• [Aim of the task]
Transcribe every entry that follows, word for word, and omit the images.

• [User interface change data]
▼

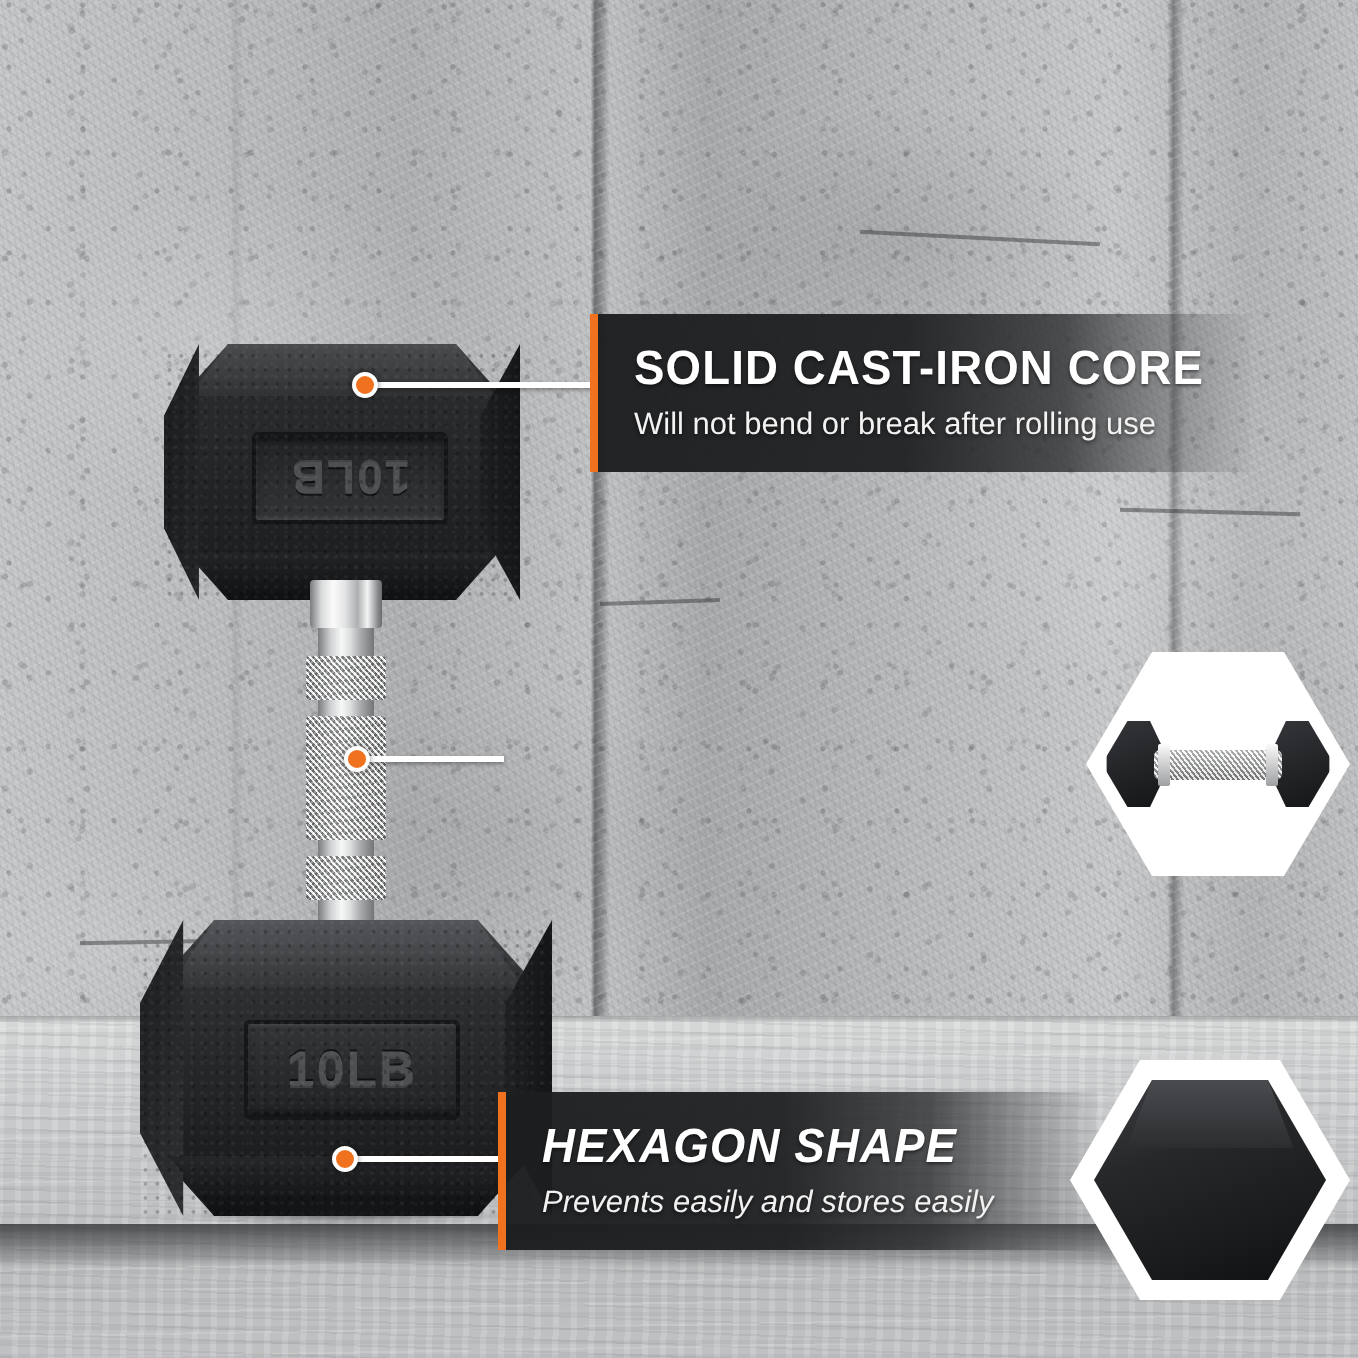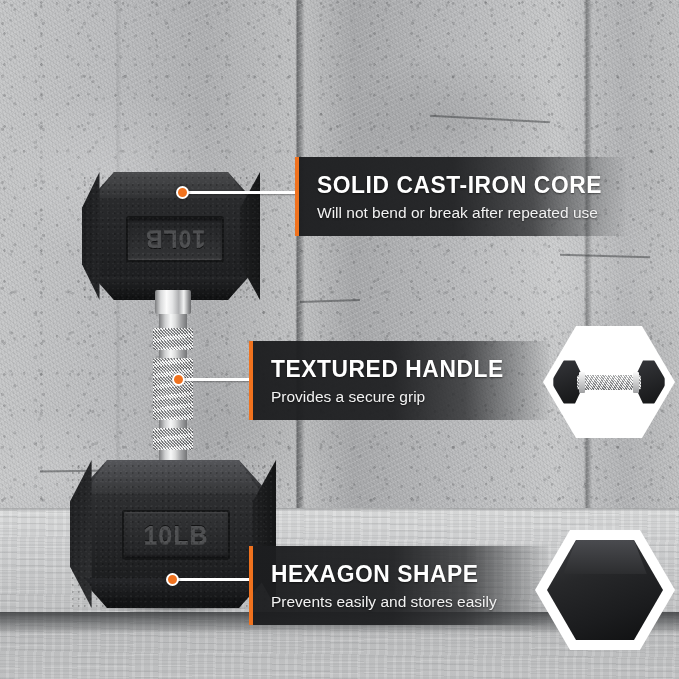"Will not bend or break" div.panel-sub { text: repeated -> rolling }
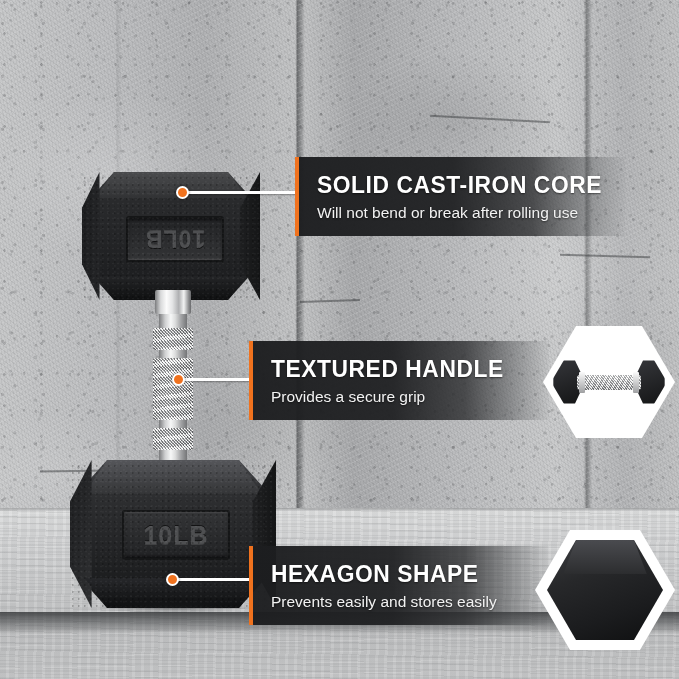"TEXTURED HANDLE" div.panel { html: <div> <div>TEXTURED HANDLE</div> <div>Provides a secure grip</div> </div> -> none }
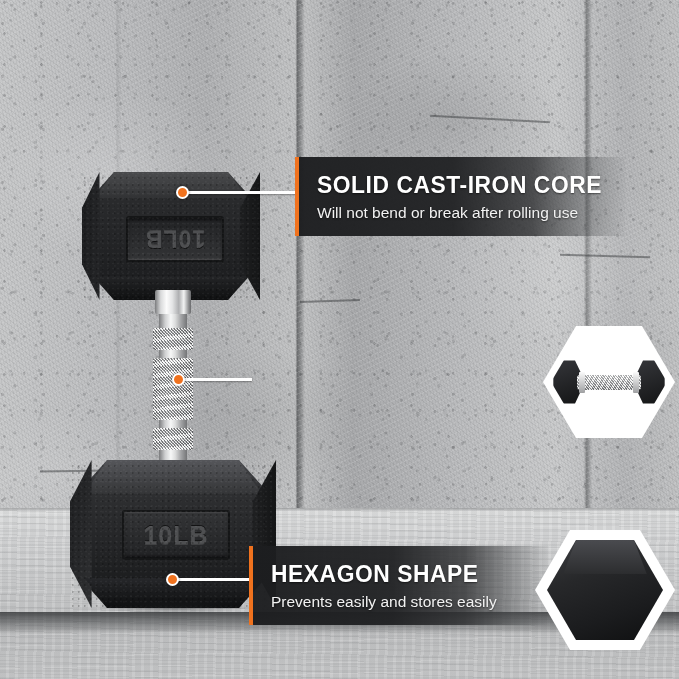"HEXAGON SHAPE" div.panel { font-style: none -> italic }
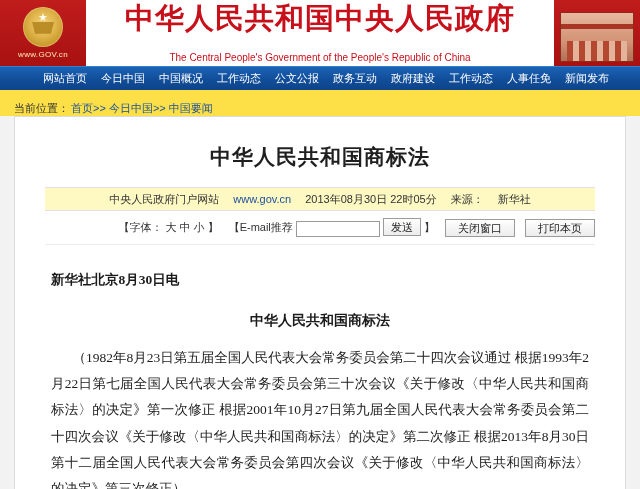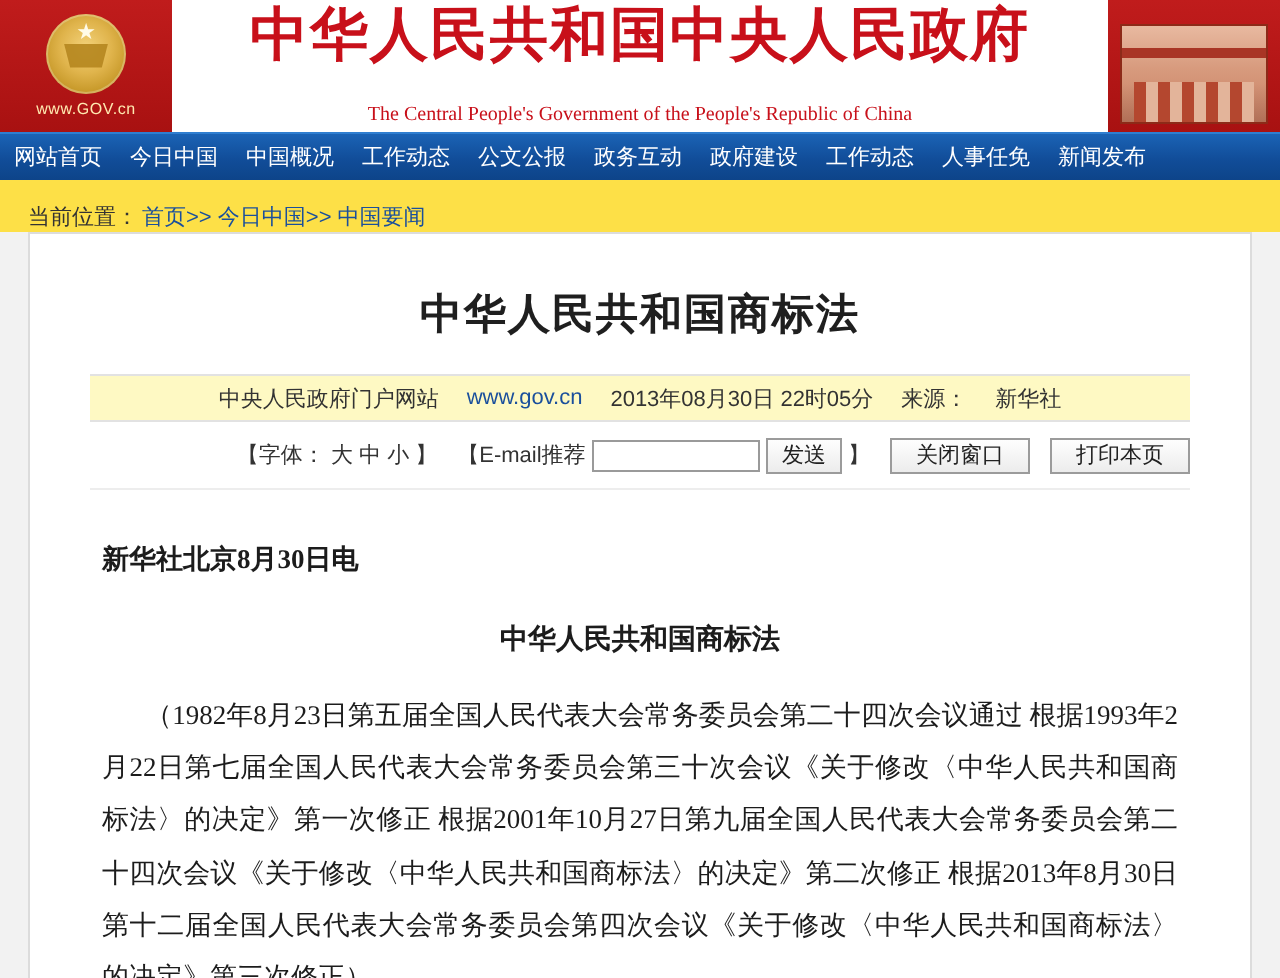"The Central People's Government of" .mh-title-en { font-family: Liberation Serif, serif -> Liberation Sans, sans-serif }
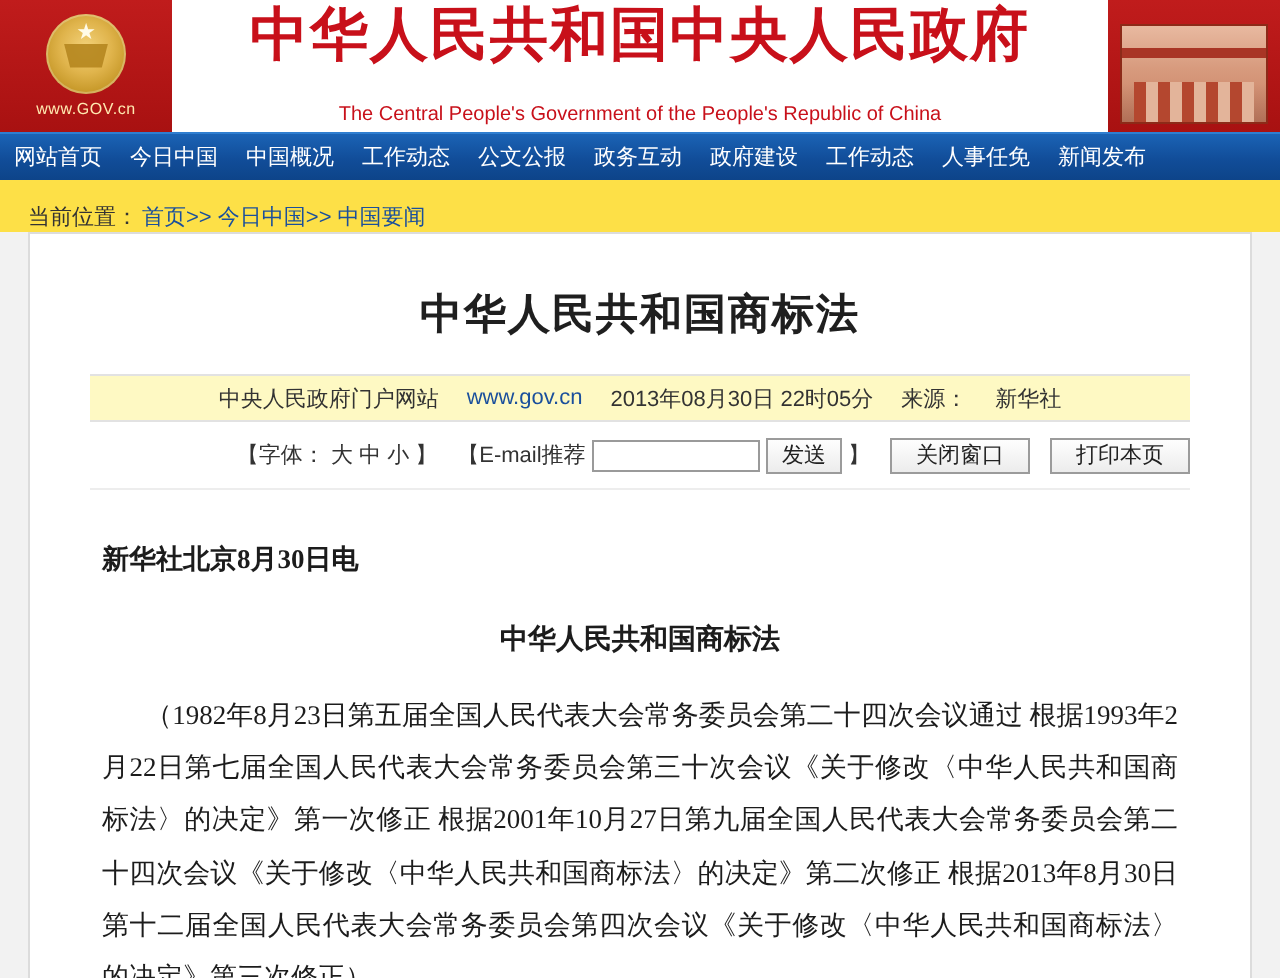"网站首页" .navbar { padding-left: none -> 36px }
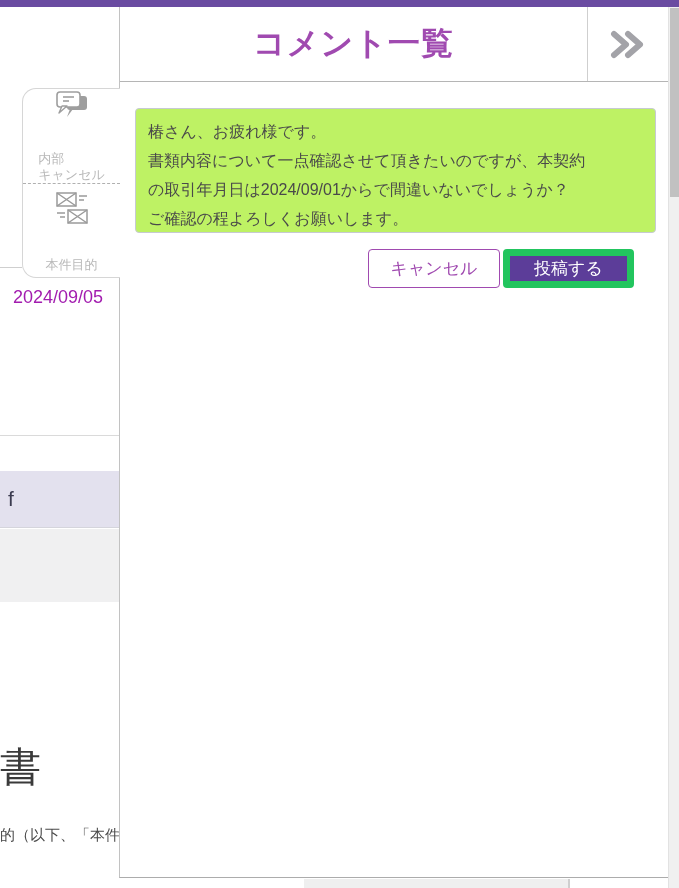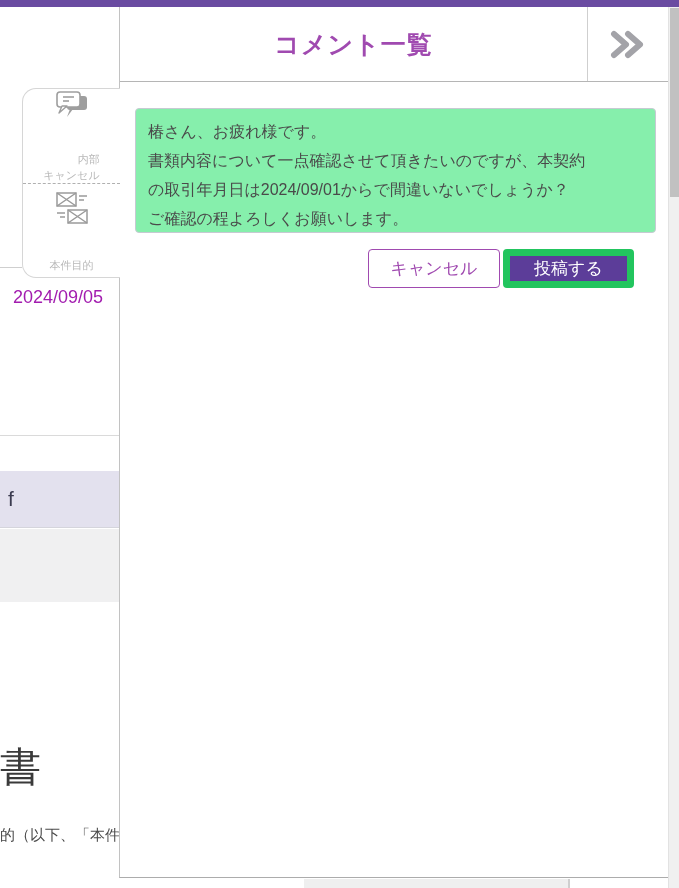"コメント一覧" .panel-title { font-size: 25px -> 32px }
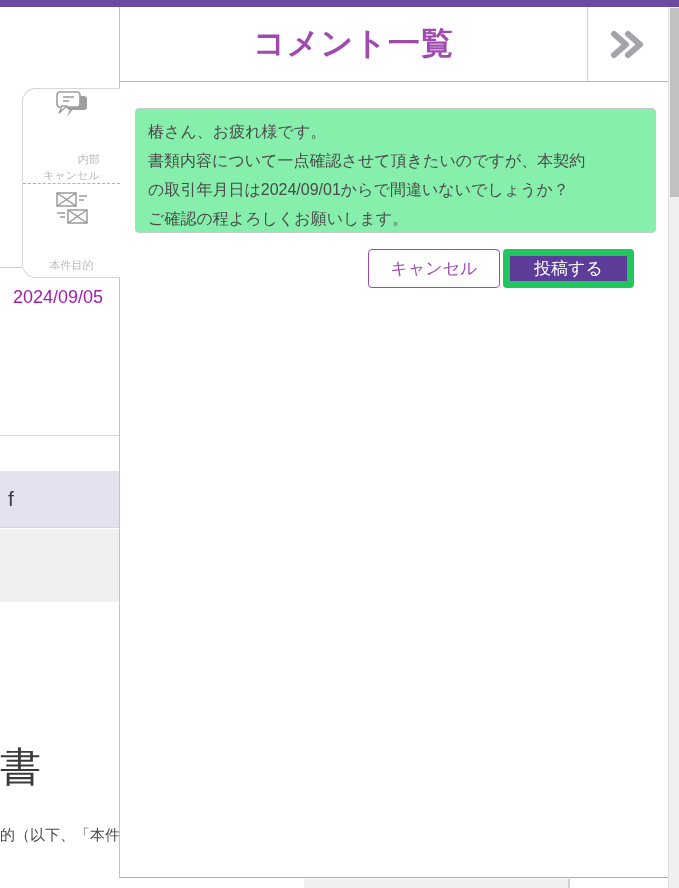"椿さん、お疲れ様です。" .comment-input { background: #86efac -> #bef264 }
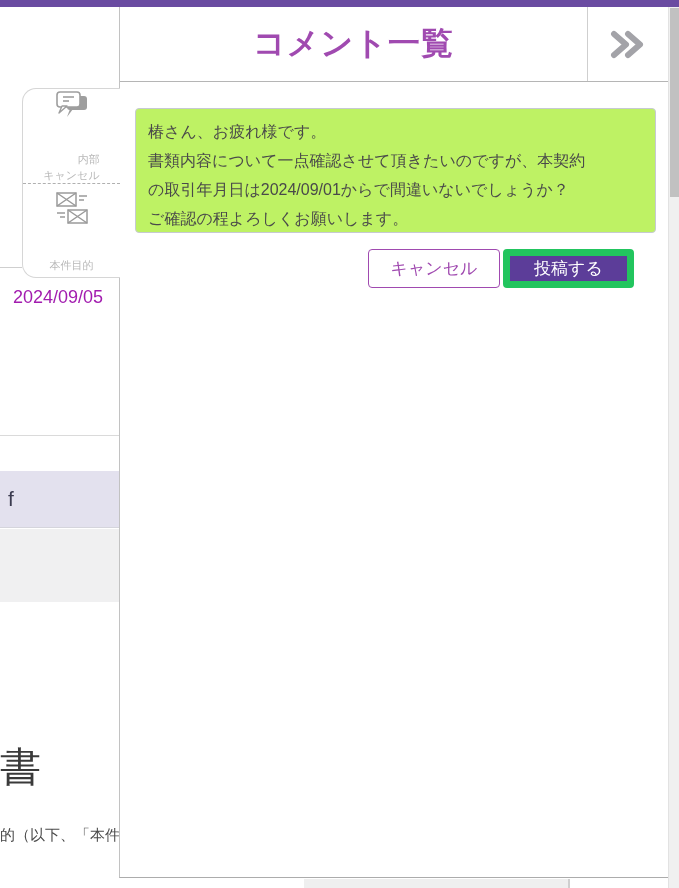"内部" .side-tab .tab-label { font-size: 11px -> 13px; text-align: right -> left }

▲

• [Answer for the task]
"Will not bend or break" div.panel-sub { text: repeated -> rolling }
"TEXTURED HANDLE" div.panel { html: <div> <div>TEXTURED HANDLE</div> <div>Provides a secure grip</div> </div> -> none }
"HEXAGON SHAPE" div.panel { font-style: none -> italic }
"The Central People's Government of" .mh-title-en { font-family: Liberation Serif, serif -> Liberation Sans, sans-serif }
"网站首页" .navbar { padding-left: none -> 36px }
"コメント一覧" .panel-title { font-size: 25px -> 32px }
"椿さん、お疲れ様です。" .comment-input { background: #86efac -> #bef264 }
"内部" .side-tab .tab-label { font-size: 11px -> 13px; text-align: right -> left }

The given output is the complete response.